Au nom du gouvernement, Gabriel Attal, ministre délégué en charge des comptes publics, a de son côté avancé qu’un consensus politique s’était exprimé sur la nécessité de revoir cet impôt, adossé à la taxe d’habitation désormais supprimée, et rendu « obsolète » par les nouveaux modes de consommation des médias.

« Nous assumons de supprimer des impôts qui pèsent sur les Français », a aussi déclaré le ministre, applaudi par une grande partie de l’hémicycle favorable à la fin d’une taxe annuelle d’un montant de 138 euros par foyer.

Une grande démocratie comme la nôtre n’a plus besoin de service public.

Caroline Parmentier, députée RN

L’article 1 du PLFR a été soutenu par les groupes Renaissance, MoDem, Horizons, Les Républicains et le Rassemblement national. Ce dernier, par la voix de la députée RN de la Somme Caroline Parmentier, ancienne rédactrice en chef du journal d’extrême droite Présent, a expliqué que cette suppression était une « bonne nouvelle », conforme au programme de Marine Le Pen, mais que la copie du gouvernement pouvait être améliorée par « la privatisation de France Télévisions et de Radio France. […] Une grande démocratie comme la nôtre n’a plus besoin de service public », a-t-elle asséné pour conclure son intervention.
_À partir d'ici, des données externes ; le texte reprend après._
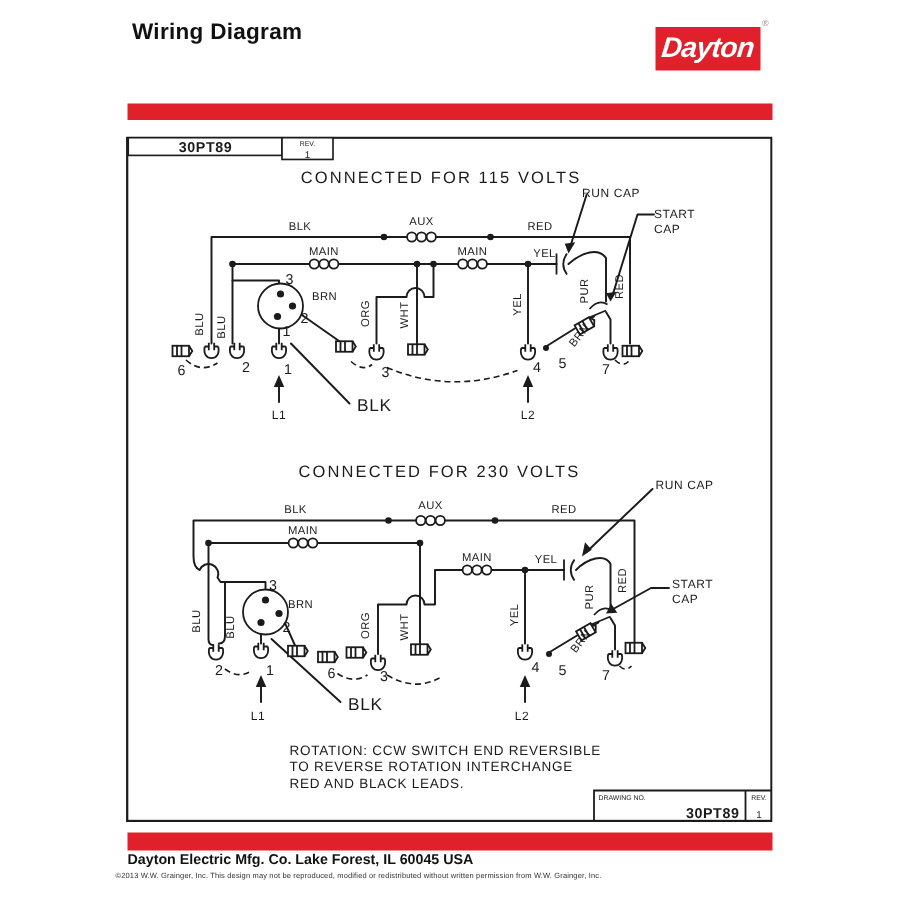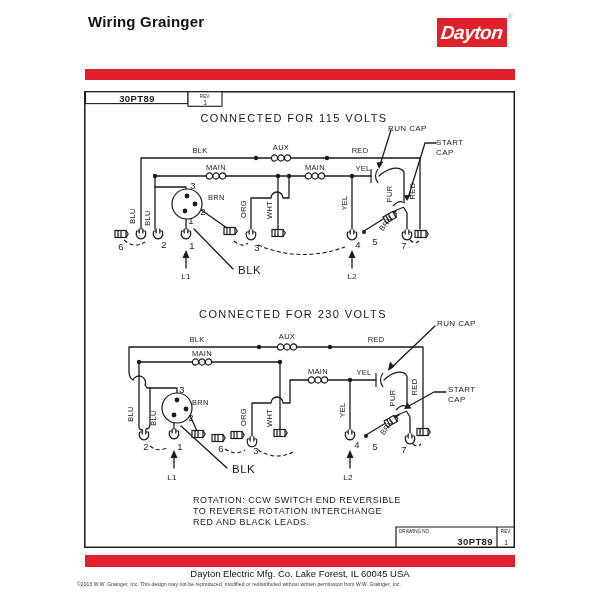--- a/index.html
+++ b/index.html
@@ -38,7 +38,7 @@
 </head>
 <body>
 
-<div class="abs" id="doc-title">Wiring Grainger</div>
+<div class="abs" id="doc-title">Wiring Diagram</div>
 <div class="abs" id="logo">
     <span>Dayton</span>
   </div>

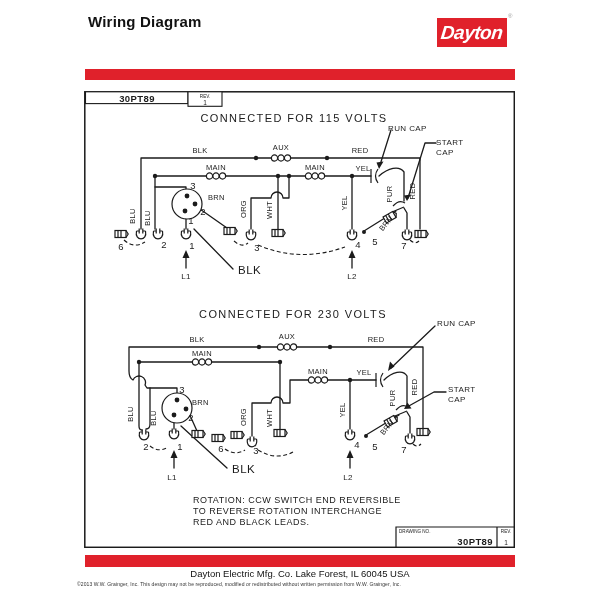--- a/index.html
+++ b/index.html
@@ -14,7 +14,7 @@
   #bar-top{top:69px;height:11px;}
   #bar-bottom{top:555px;height:12px;}
   #schematic{left:84px;top:91px;}
-  #footer-company{left:85px;top:568px;width:430px;text-align:center;font-size:9.5px;font-weight:normal;color:#111;}
+  #footer-company{left:85px;top:568px;width:430px;text-align:left;font-size:9.5px;font-weight:bold;color:#111;}
   #footer-copyright{left:77px;top:581px;font-size:5px;color:#333;letter-spacing:.1px;}
   svg text{font-family:"Liberation Sans", sans-serif;fill:#1b1b1b;}
   .w{fill:none;stroke:#1b1b1b;stroke-width:1.3;stroke-linecap:round;stroke-linejoin:round;}

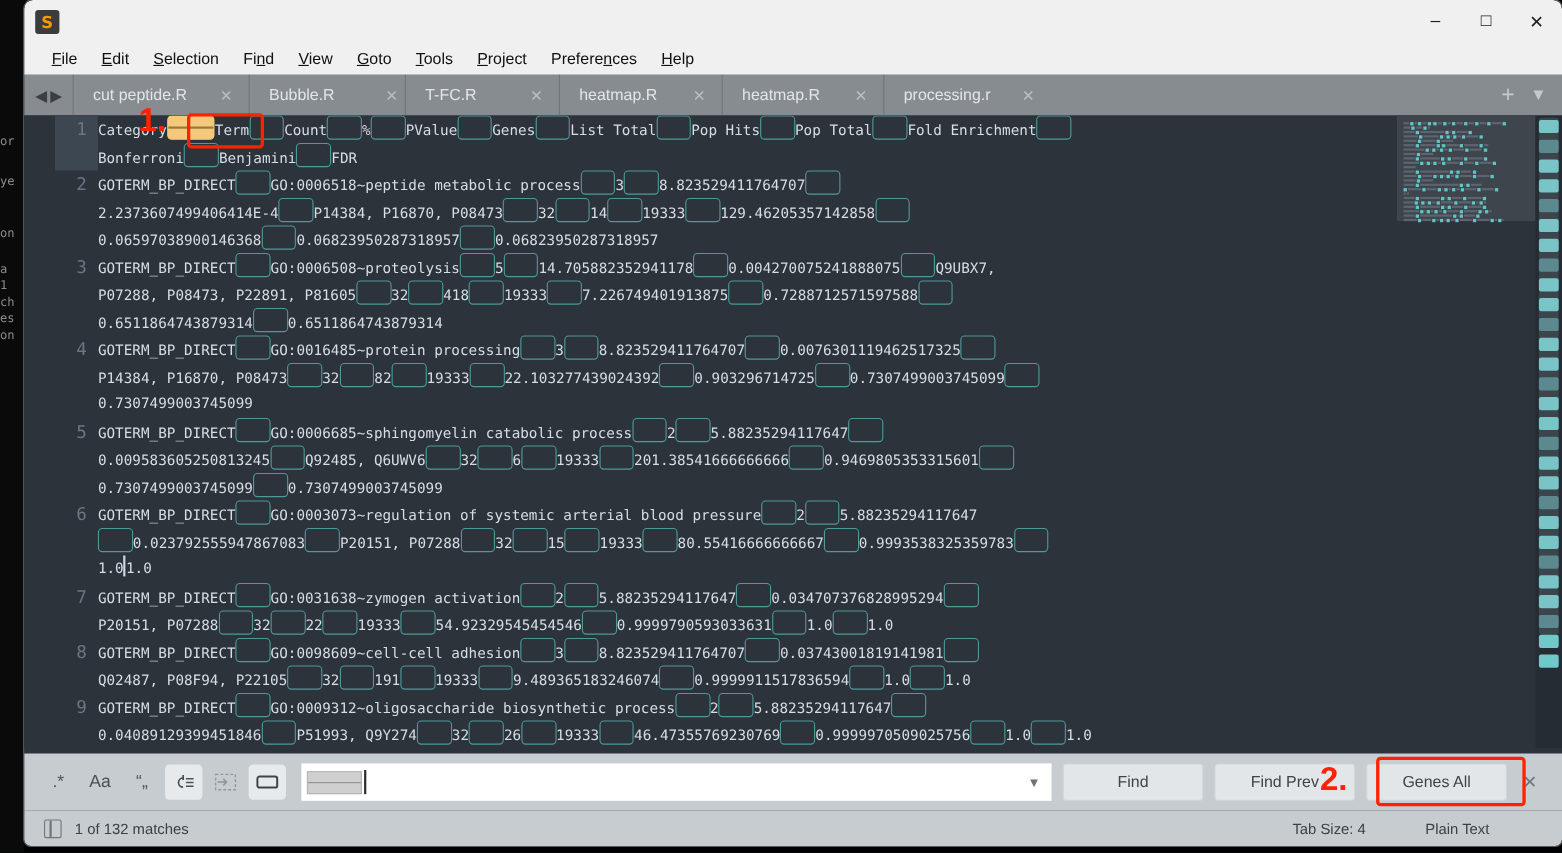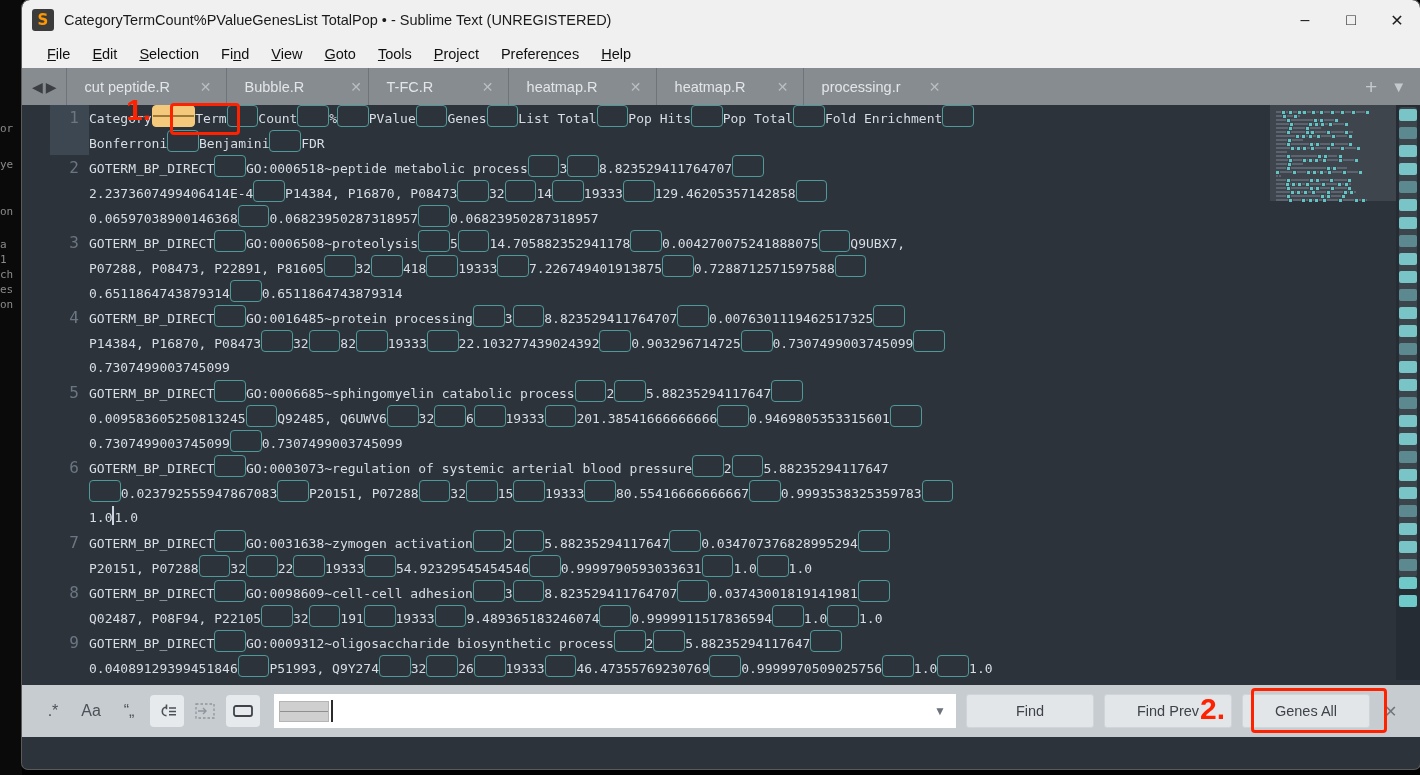--- a/index.html
+++ b/index.html
@@ -258,7 +258,6 @@
 
   <div id="titlebar">
     <div id="app-icon">S</div>
-    <div id="window-title">CategoryTermCount%PValueGenesList TotalPop • - Sublime Text (UNREGISTERED)</div>
     <div id="window-controls">
       <div class="wc">–</div>
       <div class="wc">□</div>

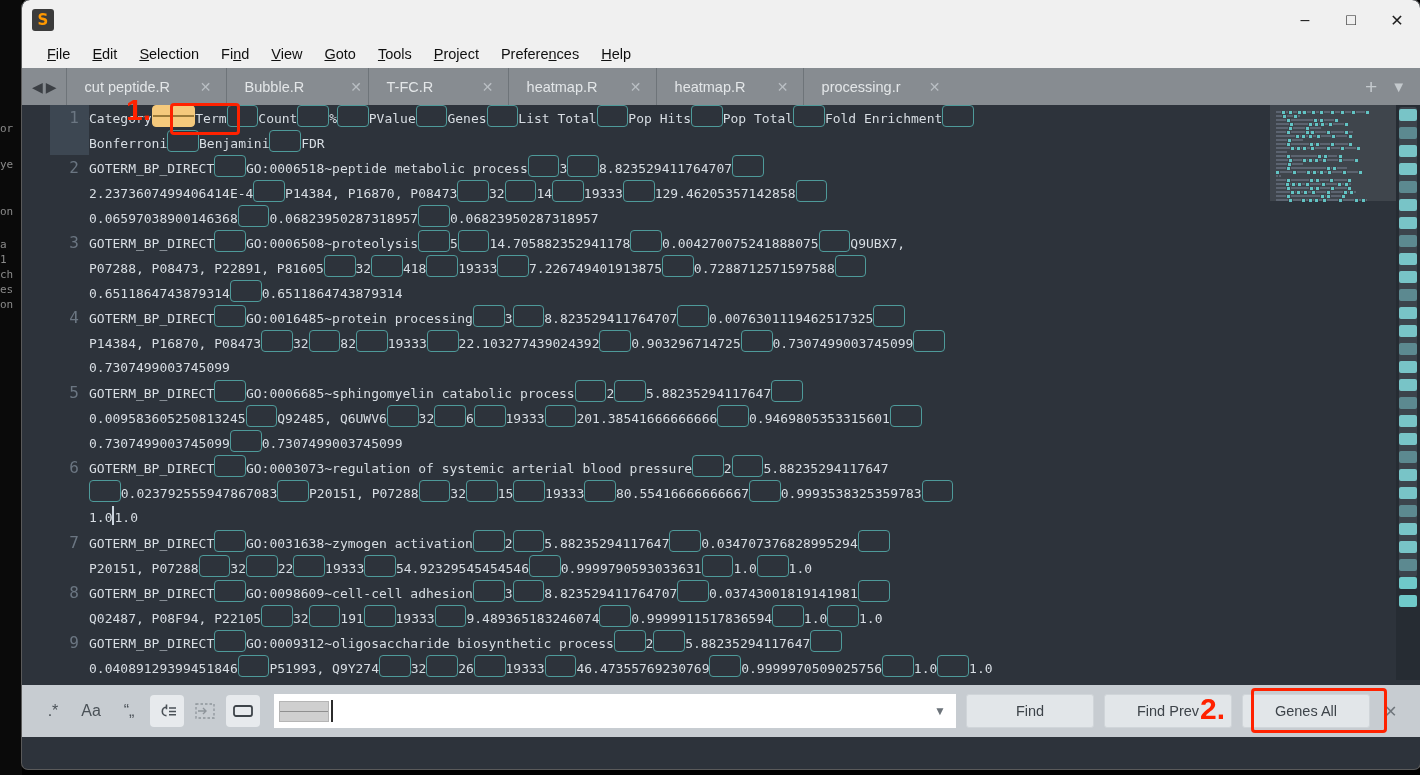--- a/index.html
+++ b/index.html
@@ -673,6 +673,14 @@
     <div id="find-close">✕</div>
   </div>
 
+  <div id="statusbar">
+    <div id="sidebar-toggle-icon"></div>
+    <div id="match-count">1 of 132 matches</div>
+    <div id="status-right">
+      <span>Tab Size: 4</span>
+      <span>Plain Text</span>
+    </div>
+  </div>
 
 </div>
Sur la question décisive du nouveau mode de financement de l’audiovisuel public - 3,7 milliards d’euros - Gabriel Attal a défendu le principe de « remplacer par une dotation budgétaire de l’État » la redevance, c’est-à-dire consacrer à cet effet une partie des recettes de la TVA (92 milliards d’euros l’an dernier).
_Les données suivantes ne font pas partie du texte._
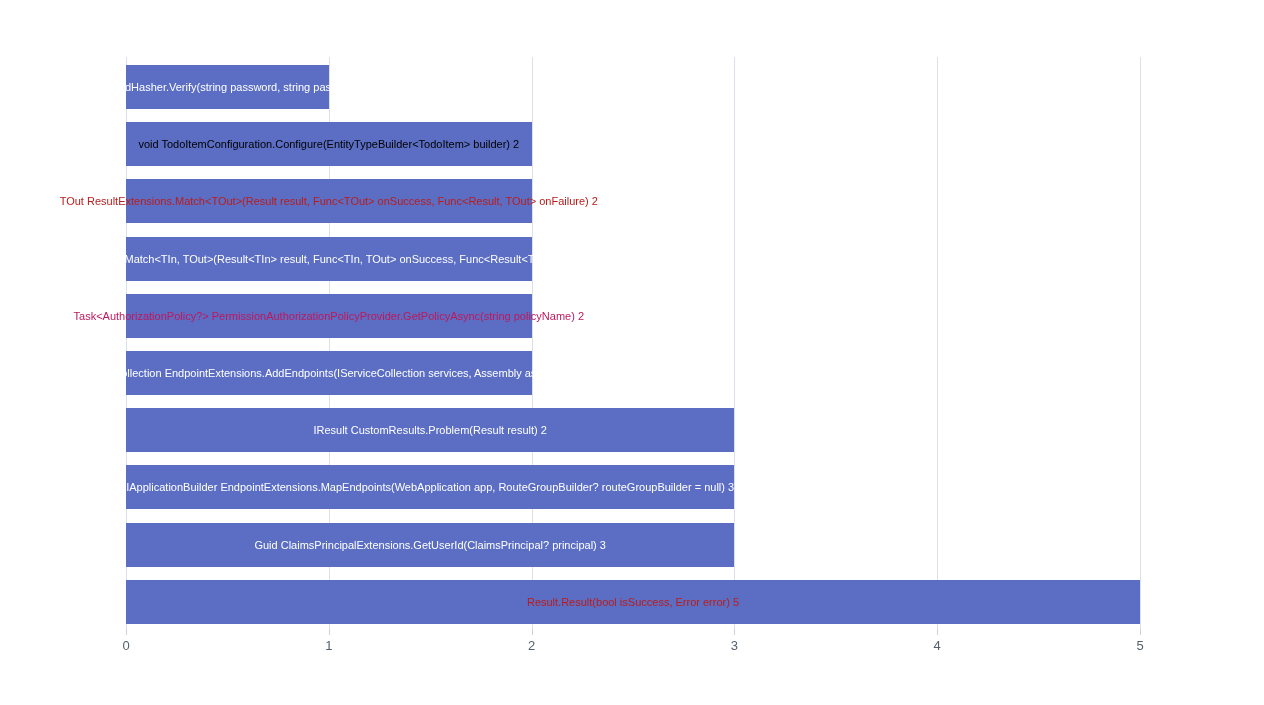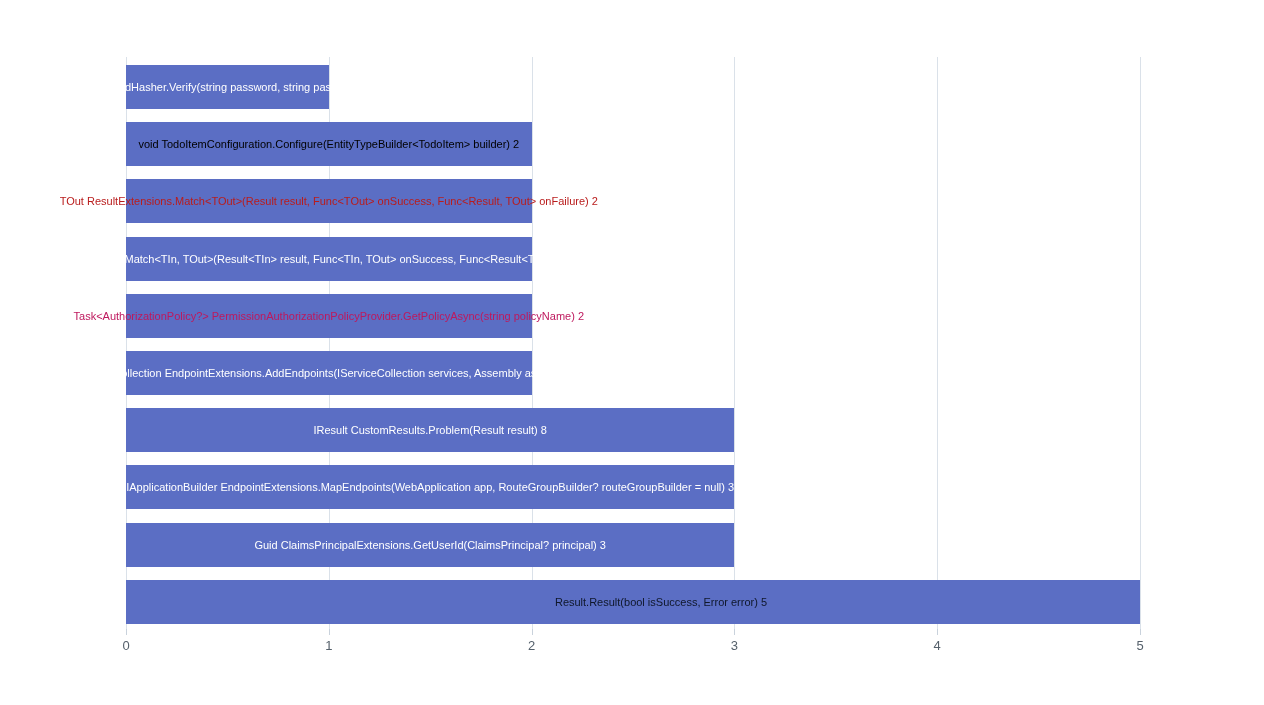--- a/index.html
+++ b/index.html
@@ -133,7 +133,7 @@
         </div>
         <div class="bar-row" style="height: 57.2px;">
           <div class="bar" title="IResult CustomResults.Problem(Result result) = 3" style="width: 608.4px; background: rgb(91, 110, 196);"></div>
-          <div class="bar-label" style="color: rgb(255, 255, 255); left: 304.2px; transform: translateX(-50%);">IResult CustomResults.Problem(Result result) 8</div>
+          <div class="bar-label" style="color: rgb(255, 255, 255); left: 304.2px; transform: translateX(-50%);">IResult CustomResults.Problem(Result result) 2</div>
         </div>
         <div class="bar-row" style="height: 57.2px;">
           <div class="bar" title="IApplicationBuilder EndpointExtensions.MapEndpoints(WebApplication app, RouteGroupBuilder? routeGroupBuilder = null) = 3" style="width: 608.4px; background: rgb(91, 110, 196);"></div>

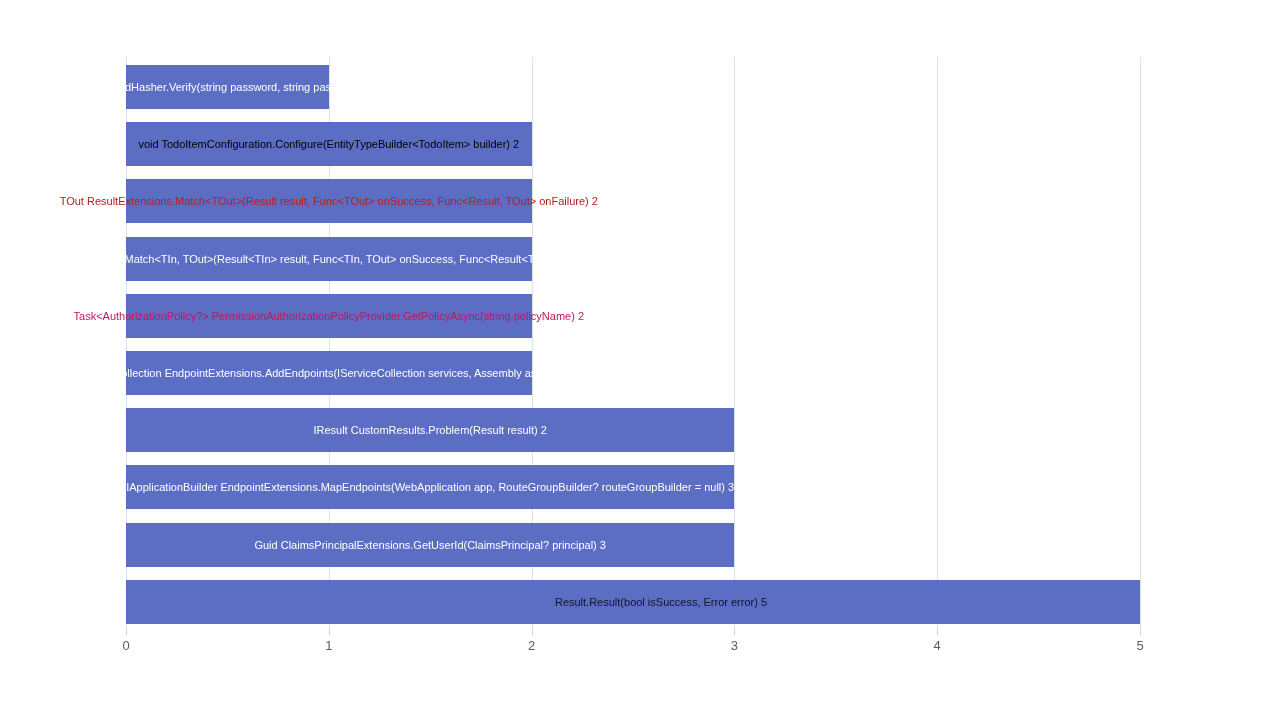--- a/index.html
+++ b/index.html
@@ -145,7 +145,7 @@
         </div>
         <div class="bar-row" style="height: 57.2px;">
           <div class="bar" title="Result.Result(bool isSuccess, Error error) = 5" style="width: 1014px; background: rgb(91, 110, 196);"></div>
-          <div class="bar-label" style="color: #0f172a; left: 507px; transform: translateX(-50%); margin-left: 28px;">Result.Result(bool isSuccess, Error error) 5</div>
+          <div class="bar-label" style="color: #b91c1c; left: 507px; transform: translateX(-50%);">Result.Result(bool isSuccess, Error error) 5</div>
         </div>
       </div>
   </div>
Le 13 juillet dernier, les députés avaient adopté en commission des finances la suppression de la redevance, mais sans qu’aucune solution de financement alternatif ne soit proposée.

Pour la députée LFI Clémentine Autain, affirmer qu’il n’y aura aucune baisse de dotation pour l’audiovisuel public par ce nouveau mode de financement relève pourtant du tour de passe-passe : « On retrouvera dans la main gauche ce qui vient d’être perdu dans la main droite. » Plusieurs députés de la Nupes ont également fustigé le recours à la TVA, un impôt payé indistinctement par l’ensemble de la population vivant en France, sans critère de revenu.

Et quid des conséquences de cette réaffectation d’une partie de la TVA sur d’autres services publics ? Les questions posées dans l’hémicycle sur ce point sont restées sans réponse.

Les salariés de l’audiovisuel public s’étaient particulièrement mobilisés ces dernières semaines contre la suppression de la redevance. Le 20 juillet, après une cascade de tribunes, des figures emblématiques de France Télévisions Élise Lucet, Léa Salamé ou Laurent Delahousse avaient diffusé une vidéo mettant en garde contre les conséquences néfastes de la fin de la redevance en termes d’indépendance et de qualité des contenus éditoriaux. Les syndicats de journalistes sont également très inquiets.

Le texte doit désormais être examiné au Sénat.